Figure 1.

Expression of APX2 and ARU staining for extracellular H₂O₂ in Arabidopsis leaves subjected to HL. (a) APX2 cDNA levels from HL-exposed single and triple PP2C mutants compared with HL exposed Col-0. HL exposures (1500 µmol m⁻² s⁻¹ PPFD for 30 min) were conducted on 5-week-old short day-grown rosettes and RNA extracted from fully expanded leaves. cDNA levels were determined by qPCR using a SYBR Green-based assay (see Material and methods) with CYC as the reference gene. Values are means (±s.e.) of two experiments each with six plants used (n = 12). (b) Relative APX2 cDNA levels in abi1-1 and abi2-1. Experimental conditions were as in (a), except that these are data (means±s.e.) from one experiment of six plants (n = 6). (c) Relative APX2 cDNA levels in ost1-1/gpa1-4, ost1-1, gpa1-4 and snrk2.2/snrk2.3. The HL conditions, sample size and qPCR were as in (a).

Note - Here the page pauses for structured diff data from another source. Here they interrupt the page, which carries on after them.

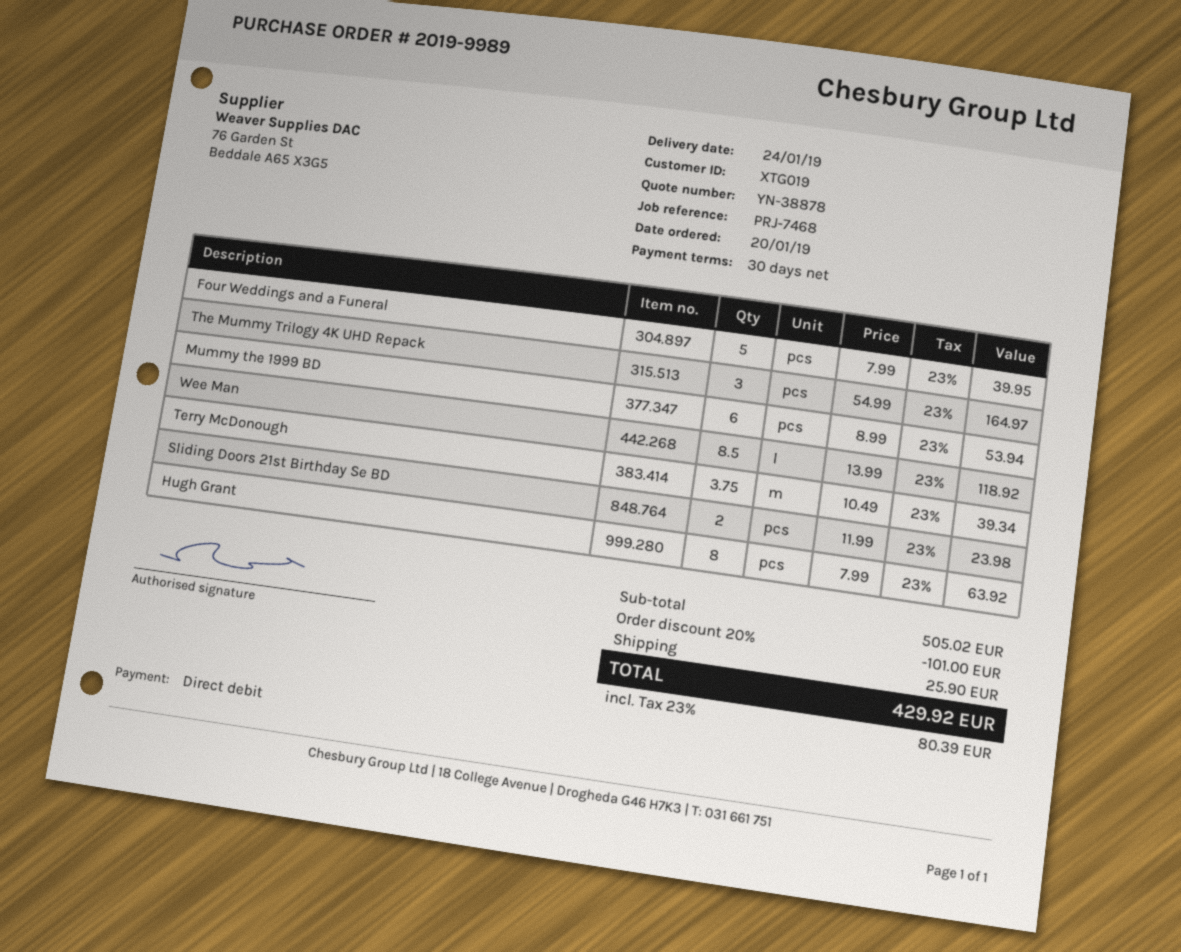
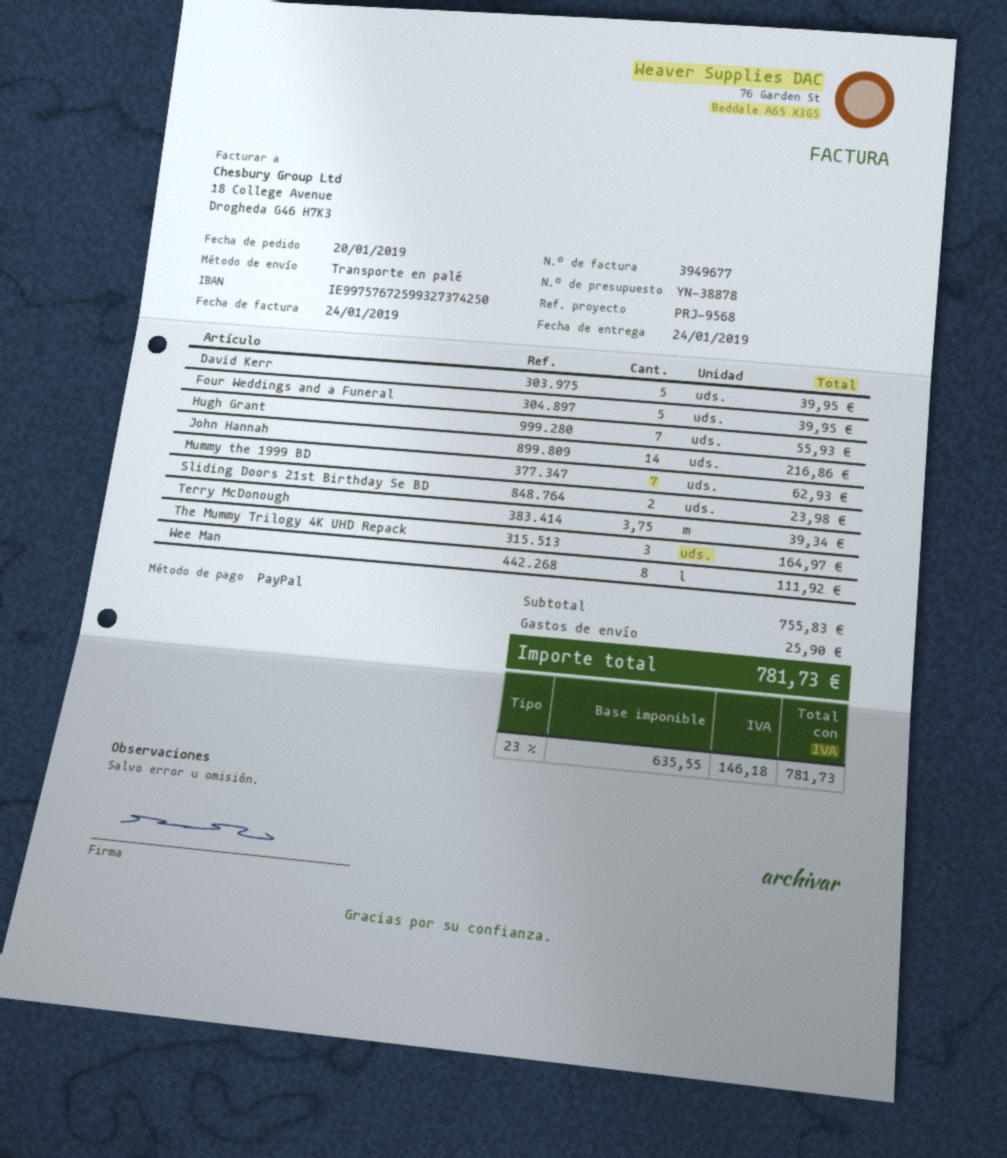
reference: PRJ-7468 -> PRJ-9568
payment method: direct debit -> PayPal
Mummy the 1999 BD: 6 for 53.94 -> 7 for 62.93
Wee Man: 8.5 for 118.92 -> 8 for 111.92
Hugh Grant: 8 for 63.92 -> 7 for 55.93
David Kerr: none -> 5 for 39.95
John Hannah: none -> 14 for 216.86
subtotal: 505.02 -> 755.83
discount: 20% = 101.00 -> none
tax: 23% = 80.39 -> 23% = 146.18
total: 429.92 -> 781.73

Two individual lines of the double mutant were analysed. Wild-type controls were Ler for ost1-1, Col-0 for gpa1-4 and snrk2.2/snrk2.3 and an F₃ Ler/Col-0 hybrid (see Material and methods). (d) APX2 cDNA levels in rbohD and rbohF relative to Col-0. The HL conditions, sample size and qPCR were as in (a). (e) Resorufin fluorescence in HL-exposed detached leaves of rbohD, rbohF and rbohD/rbohF. ARU (40 µM) was infiltrated into leaves (see Material and methods) and false-coloured image produced digitally against a scale of the fluorescence emission. (Online version in colour.)